Cancer remains a major global public health challenge. Ovarian cancer (OC) is the fifth leading cause of cancer-related death among women, underscoring the urgent need for improved clinical management [1]. While targeted therapies—such as PARP inhibitors—have emerged as promising treatment strategies, their efficacy is often limited by significant intratumoral and intertumoral heterogeneity. Consequently, there is a pressing need to discover robust biomarkers for early detection and prognosis, and to develop precision medicine approaches that can overcome therapeutic resistance in ovarian cancer [2, 3].

Claudins, key transmembrane components of tight junctions (TJs), are highly expressed in both benign and malignant ovarian tumors [4]. TJs, along with adherens junctions (AJs) and gap junctions, play essential roles in maintaining cell-cell adhesion, epithelial cell polarity, and regulating paracellular permeability [5, 6]. TJs are composed of integral membrane proteins—including occludin and claudins—as well as cytoplasmic scaffolding proteins such as zonula occludens-1 (ZO-1), ZO-2, and ZO-3 [7]. Occludin, a four-transmembrane-domain protein, localizes specifically to tight junctions, whereas ZO-1, ZO-2, and ZO-3 belong to the membrane-associated guanylate kinase (MAGUK) family and serve as adaptor proteins that link transmembrane components to the actin cytoskeleton. These proteins assemble at sites of cell-cell contact, where they mediate TJ formation and establish selective diffusion barriers. Tight junctions between epithelial cells are dynamically regulated, and accumulating evidence suggests that disruption of TJ integrity and loss of epithelial barrier function are closely linked to tumor initiation, progression, and metastasis [8].

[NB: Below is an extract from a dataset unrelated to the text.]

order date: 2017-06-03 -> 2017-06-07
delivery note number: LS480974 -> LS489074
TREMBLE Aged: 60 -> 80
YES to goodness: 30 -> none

Dysregulation of Claudin genes—comprising 27 known members that exhibit cell- and tissue-specific expressions—is implicated in diseases affecting multiple organs, including the kidney, intestine, lung, ovary, and mammary gland. Altered expression or genomic loss of claudins has been associated with tumorigenesis across diverse cancer types. Notably, overexpression of Claudin 1 (CLDN1), CLDN3, CLDN4, CLDN10, and CLDN18 has been reported in various malignancies, whereas downregulation or deletion of CLDN1, CLDN5, and CLDN7 is linked to aggressive phenotypes in prostate cancer, breast cancer, and other tumors [9]. Claudins display distinct expression patterns within individual organs, with different tissues expressing unique combinations of claudin isoforms. The interactions among these isoforms are thought to govern the structural integrity and ion selectivity of TJs. As transmembrane cell surface proteins, claudins typically show strong membranous immunostaining in tumor cells when overexpressed, with minimal cytoplasmic signal. Importantly, aberrant delocalization of claudins from the plasma membrane—a common feature in transformed epithelial cells—is associated with increased migratory and invasive capacity in ovarian cancer [10, 11]. Cumulative evidence indicates that the expression profiles of the 24-member claudin family are highly specific to organ and tissue context, highlighting their potential as diagnostic and therapeutic targets.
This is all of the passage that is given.